We offer this guide for people who will play the role of “discussion chairperson”, a.k.a. moderator, for the post-lesson discussion following a research lesson. If you have suggestions for improving this document or want to give us feedback, please contact us. Keep in mind that the purpose of the post-lesson discussion is to have an in-depth conversation about how the design and implementation of the lesson impacted students, especially in relation to the team’s research questions. Just as in a good lesson, the discussion becomes more interesting if there are differences of opinion.

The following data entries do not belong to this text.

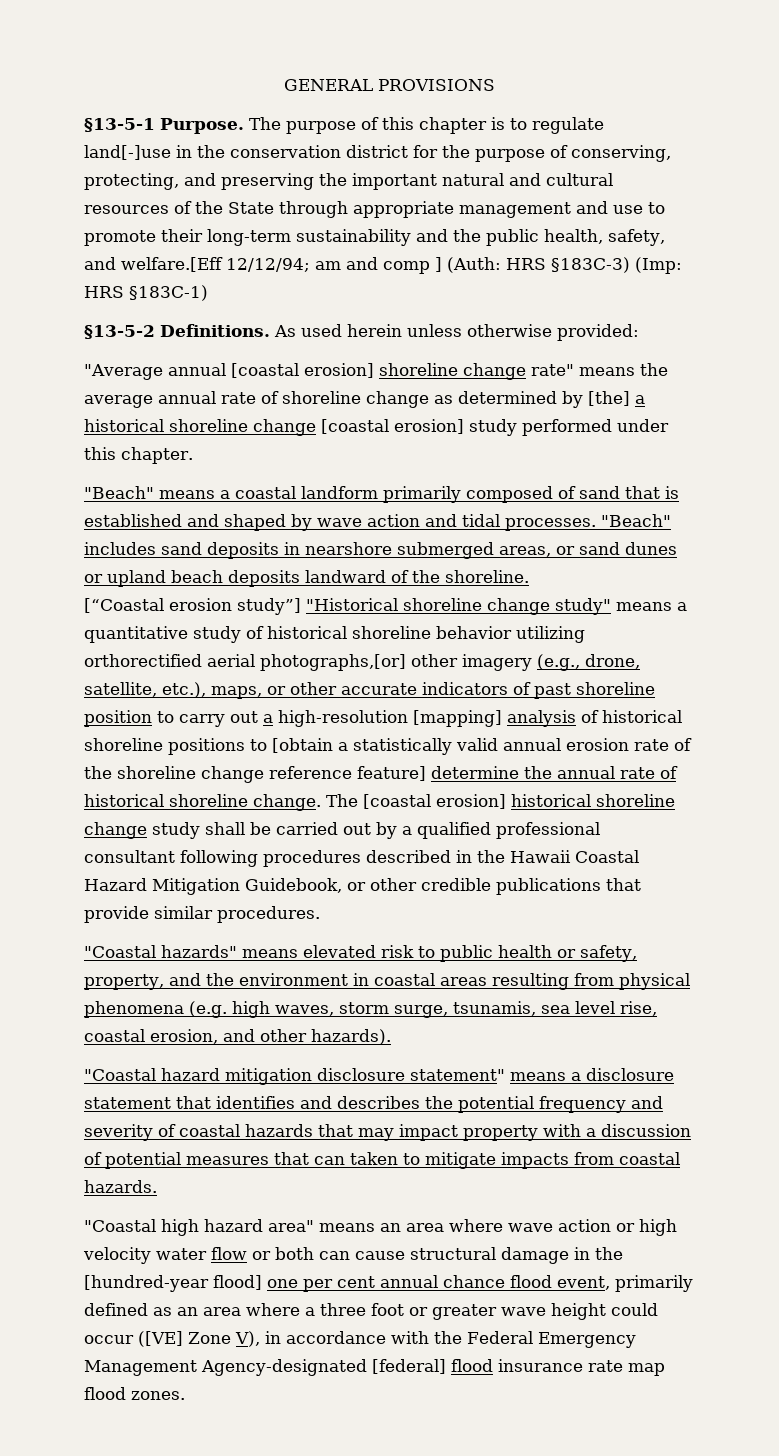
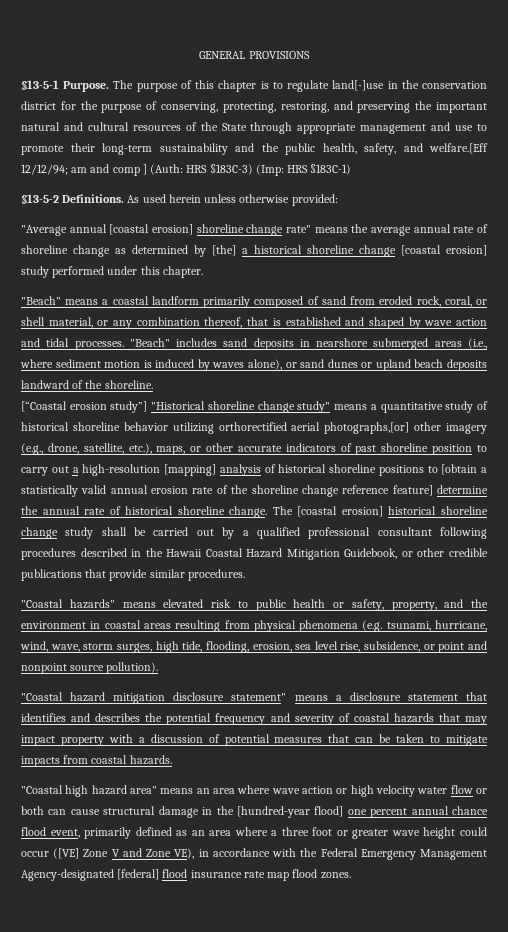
- The purpose of this chapter is to regulate land[-]use in the conservation district for the purpose of conserving, protecting, and preserving the important natural and cultural resources of the State through appropriate management and use to promote their long-term sustainability and the public health, safety, and welfare.[Eff 12/12/94; am and comp ] (Auth: HRS §183C-3) (Imp: HRS §183C-1)
+ The purpose of this chapter is to regulate land[-]use in the conservation district for the purpose of conserving, protecting, restoring, and preserving the important natural and cultural resources of the State through appropriate management and use to promote their long-term sustainability and the public health, safety, and welfare.[Eff 12/12/94; am and comp ] (Auth: HRS §183C-3) (Imp: HRS §183C-1)
- "Beach" means a coastal landform primarily composed of sand that is established and shaped by wave action and tidal processes.
+ "Beach" means a coastal landform primarily composed of sand from eroded rock, coral, or shell material, or any combination thereof, that is established and shaped by wave action and tidal processes.
- "Beach" includes sand deposits in nearshore submerged areas, or sand dunes or upland beach deposits landward of the shoreline.
+ "Beach" includes sand deposits in nearshore submerged areas (i.e., where sediment motion is induced by waves alone), or sand dunes or upland beach deposits landward of the shoreline.
- "Coastal hazards" means elevated risk to public health or safety, property, and the environment in coastal areas resulting from physical phenomena (e.g. high waves, storm surge, tsunamis, sea level rise, coastal erosion, and other hazards).
+ "Coastal hazards" means elevated risk to public health or safety, property, and the environment in coastal areas resulting from physical phenomena (e.g. tsunami, hurricane, wind, wave, storm surges, high tide, flooding, erosion, sea level rise, subsidence, or point and nonpoint source pollution).
- "Coastal hazard mitigation disclosure statement" means a disclosure statement that identifies and describes the potential frequency and severity of coastal hazards that may impact property with a discussion of potential measures that can taken to mitigate impacts from coastal hazards.
+ "Coastal hazard mitigation disclosure statement" means a disclosure statement that identifies and describes the potential frequency and severity of coastal hazards that may impact property with a discussion of potential measures that can be taken to mitigate impacts from coastal hazards.
- "Coastal high hazard area" means an area where wave action or high velocity water flow or both can cause structural damage in the [hundred-year flood] one per cent annual chance flood event, primarily defined as an area where a three foot or greater wave height could occur ([VE] Zone V), in accordance with the Federal Emergency Management Agency-designated [federal] flood insurance rate map flood zones.
+ "Coastal high hazard area" means an area where wave action or high velocity water flow or both can cause structural damage in the [hundred-year flood] one percent annual chance flood event, primarily defined as an area where a three foot or greater wave height could occur ([VE] Zone V and Zone VE), in accordance with the Federal Emergency Management Agency-designated [federal] flood insurance rate map flood zones.

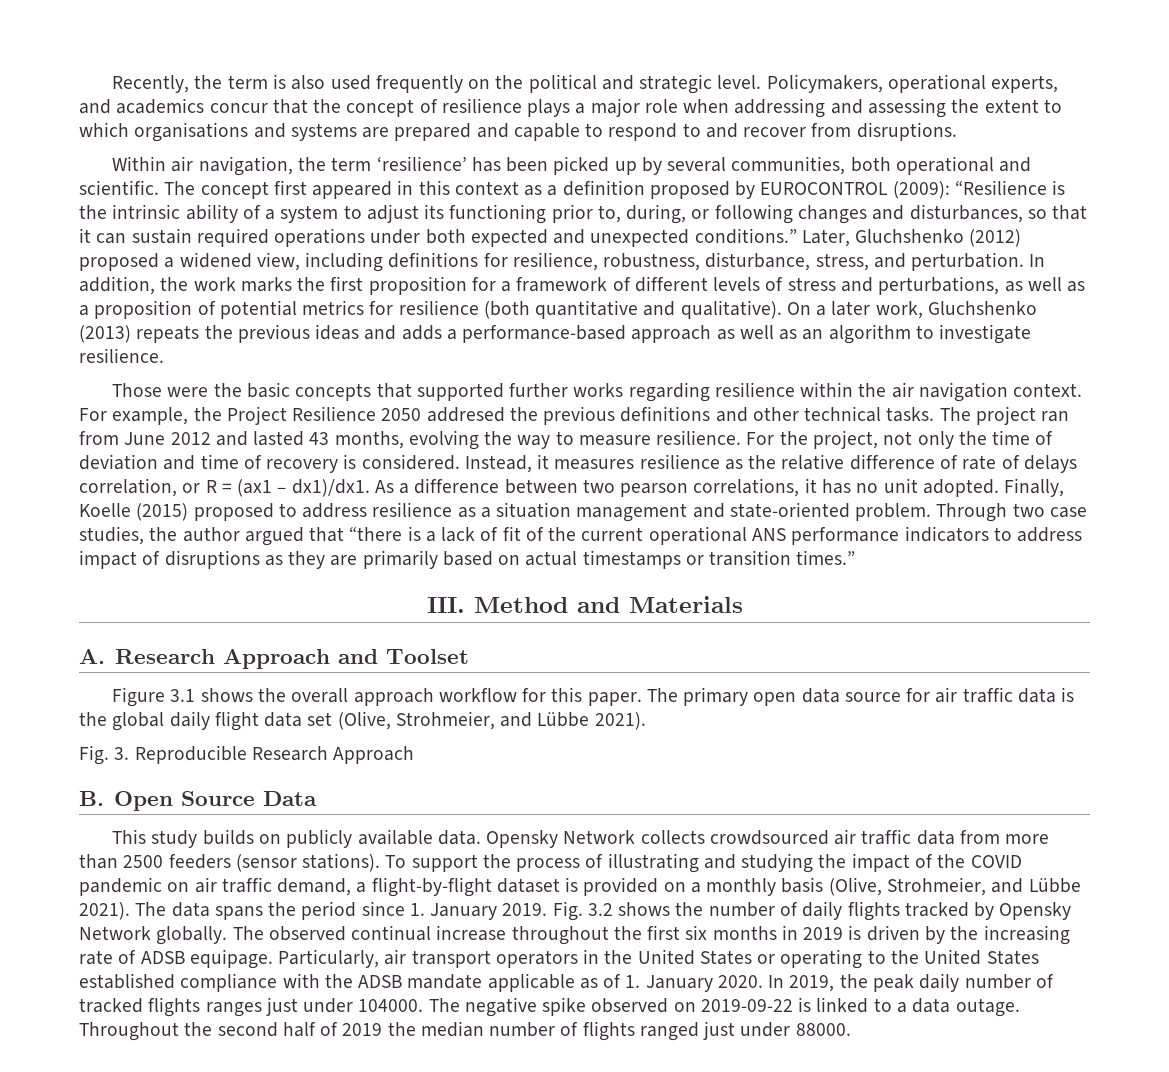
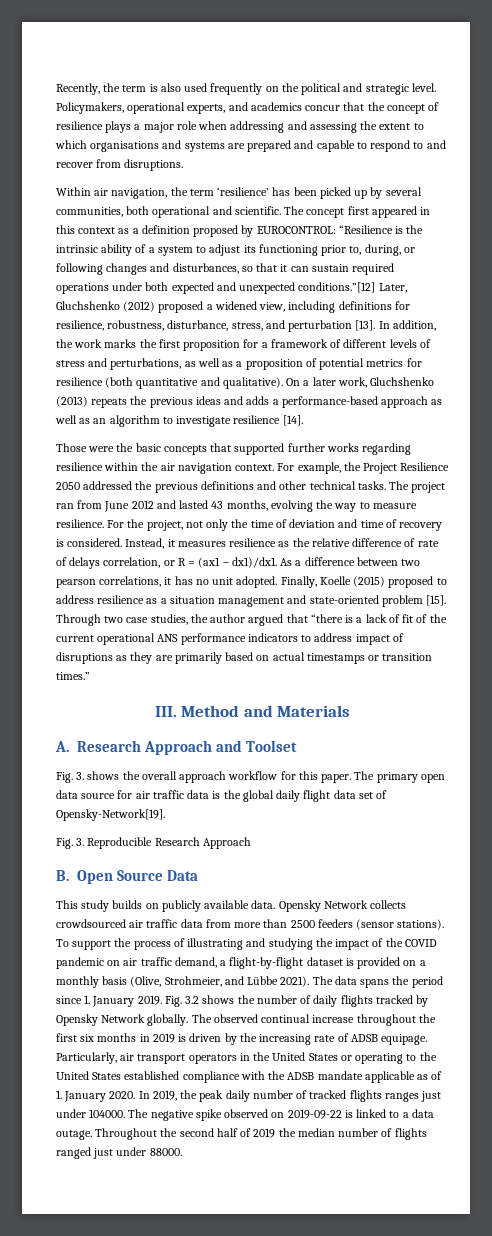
- The concept first appeared in this context as a definition proposed by EUROCONTROL (2009): “Resilience is the intrinsic ability of a system to adjust its functioning prior to, during, or following changes and disturbances, so that it can sustain required operations under both expected and unexpected conditions.” Later, Gluchshenko (2012) proposed a widened view, including definitions for resilience, robustness, disturbance, stress, and perturbation.
+ The concept first appeared in this context as a definition proposed by EUROCONTROL: “Resilience is the intrinsic ability of a system to adjust its functioning prior to, during, or following changes and disturbances, so that it can sustain required operations under both expected and unexpected conditions.”[12] Later, Gluchshenko (2012) proposed a widened view, including definitions for resilience, robustness, disturbance, stress, and perturbation [13].
- On a later work, Gluchshenko (2013) repeats the previous ideas and adds a performance-based approach as well as an algorithm to investigate resilience.
+ On a later work, Gluchshenko (2013) repeats the previous ideas and adds a performance-based approach as well as an algorithm to investigate resilience [14].
- For example, the Project Resilience 2050 addresed the previous definitions and other technical tasks.
+ For example, the Project Resilience 2050 addressed the previous definitions and other technical tasks.
- Finally, Koelle (2015) proposed to address resilience as a situation management and state-oriented problem.
+ Finally, Koelle (2015) proposed to address resilience as a situation management and state-oriented problem [15].
- Figure 3.1 shows the overall approach workflow for this paper.
+ Fig. 3. shows the overall approach workflow for this paper.
- The primary open data source for air traffic data is the global daily flight data set (Olive, Strohmeier, and Lübbe 2021).
+ The primary open data source for air traffic data is the global daily flight data set of Opensky-Network[19].

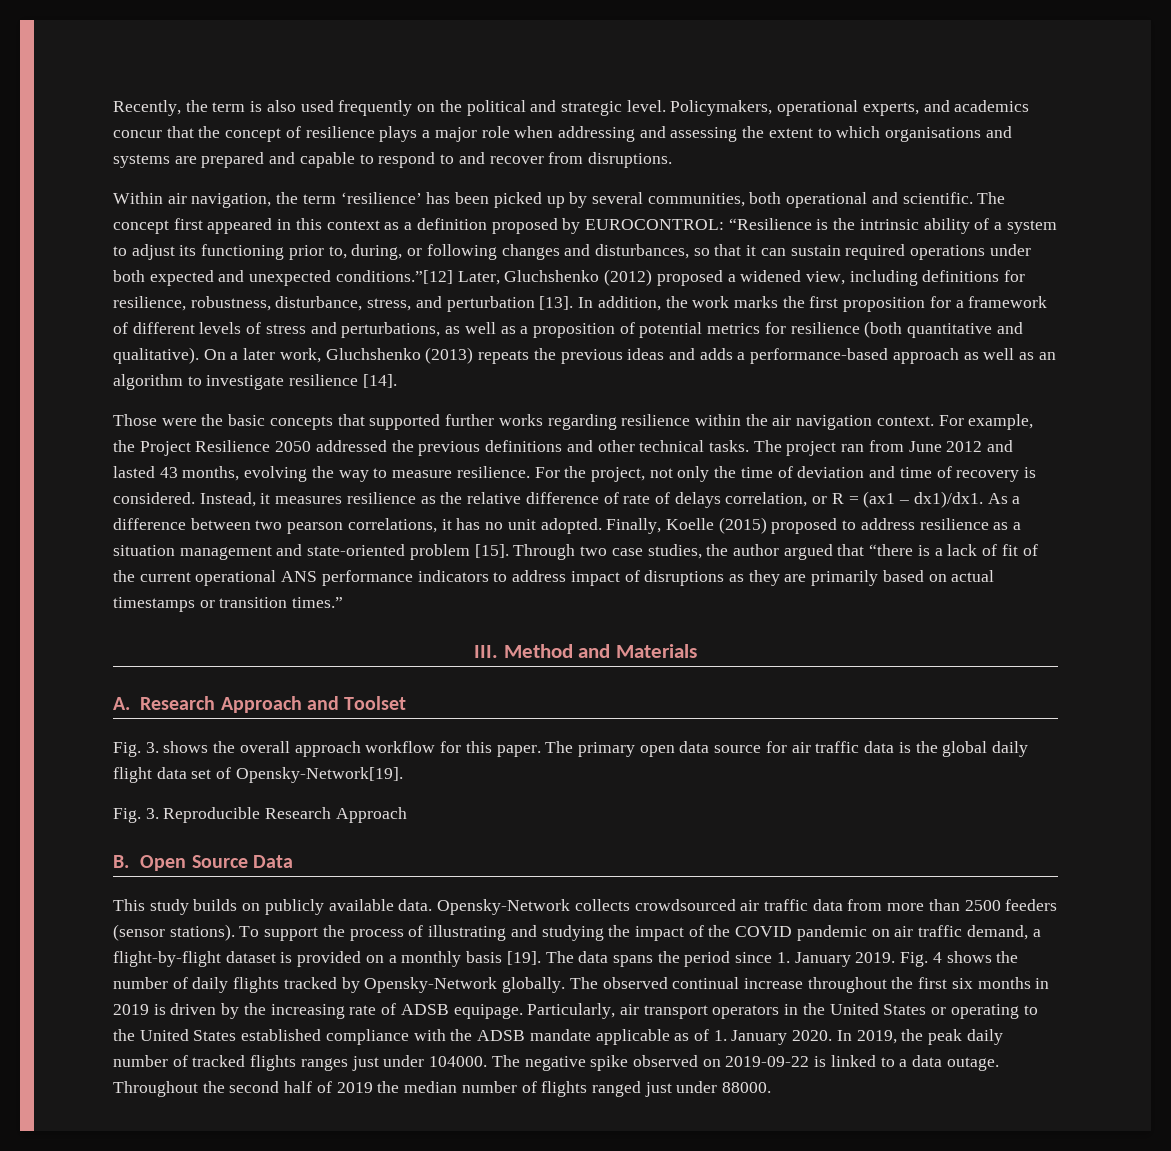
- Opensky Network collects crowdsourced air traffic data from more than 2500 feeders (sensor stations).
+ Opensky-Network collects crowdsourced air traffic data from more than 2500 feeders (sensor stations).
- To support the process of illustrating and studying the impact of the COVID pandemic on air traffic demand, a flight-by-flight dataset is provided on a monthly basis (Olive, Strohmeier, and Lübbe 2021).
+ To support the process of illustrating and studying the impact of the COVID pandemic on air traffic demand, a flight-by-flight dataset is provided on a monthly basis [19].
- Fig. 3.2 shows the number of daily flights tracked by Opensky Network globally.
+ Fig. 4 shows the number of daily flights tracked by Opensky-Network globally.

A stack of blank index cards can be useful for keeping track of issues to discuss.
- Thank the instructor
- Remarks by the instructor
- Reminder of the purpose and process
- Group sharing and discussion of data
- Final comments by the invited knowledgeable other
1. Thank the instructor
Thank (applaud) the lesson instructor for teaching the lesson so that everyone could observe and learn from it. Thank the lesson study team for all of their work researching and preparing the lesson.
2. Remarks by the instructor
- Invite the instructor to share his or her own observations—what he or she noticed students doing or saying during the lesson, and how he or she interprets those in relationship to the lesson goals.
- If the teacher deviated substantially from the plan, invite him/her to talk about those decisions.
- After the teacher’s initial comments, invite her/him to raise questions for the group to discuss beyond any questions that might be stated in the research proposal.
- Optionally, invite one or two members of the planning team to share observations and raise questions.
2. Explanation of purpose and process
- Summarize the protocol (listed above).
- Remind everyone of the purpose of LS – teacher learning, not the creation of a perfect lesson – and of the post-lesson discussion: i.e. to help the planning team answer their research question(s).
- If you have a final commentator, note that this person will present at the end for 15-30 minutes, uninterrupted.
- At a future meeting (later today?), team members will reflect on today and summarize their learning from the lesson study cycle.
- Verify that someone (ideally not from the planning team) will take notes.
- Observer’s role now is to provide data and discuss what it tells us about student thinking and learning. (“Without data… chatta… don’t matta.” –Patsy Wang-Iverson)
4. Group sharing and discussion of data
Invite lesson study team members and observers to present data from their observations. Minimize serial sharing of disconnected data. Whenever someone raises an important observation, ask others to share data related to that. Possible strategies:
- If the teacher has raised a good core issue, start with it: “Ms. X raised an important issue, so let’s discuss that.”
- Use the “points of evaluation” or assessment questions that accompany the steps of the lesson in the written proposal to generate discussion about the impact of specific parts of the lesson.
- If someone makes a claim, invite others to concur or disagree, and to share supporting or conflicting data. Challenge people to take a stand: “Does everyone agree with that conclusion?”
- Invite discussion about the use of time in the lesson. Were students given enough time? too much? Ask for concrete data.
- Occasionally summarize consensus (or disagreement), and then move on: “So there seems to be general agreement that __. What about __?”
- Later in the discussion, review the goals of the lesson. Possible questions:
- “What do the data suggest about the students’ progress on the lesson goals and long-term goals?”
- “What data do we have about whether students learned this?”
- “If students did not learn what we wanted them to, why not? What do we think the students need tomorrow that will help them?”
- Revisit the evaluation questions. Ask: “What are our answers to these?” (This is usually best saved for late in the discussion, after plenty of data has been shared and discussed.)
- If not addressed, return to the research theme. Ask: “To what extent did the lesson address the research theme? How successfully? Why or why not? What ideas do you have for future lessons?
- Don’t get in the way. Especially at the beginning, let discussion flow relatively freely. Note important issues to return to later.
- You aren’t a discussant. You don’t get to share your observations except (sometimes) after others have done so.
5. Final comments
An invited “knowledgeable other” may discuss the lesson in relation to key subject matter issues, link the observed lesson to larger issues in teaching and learning, and suggest possible next steps with these students in the lesson, and suggest next steps in addressing the research theme.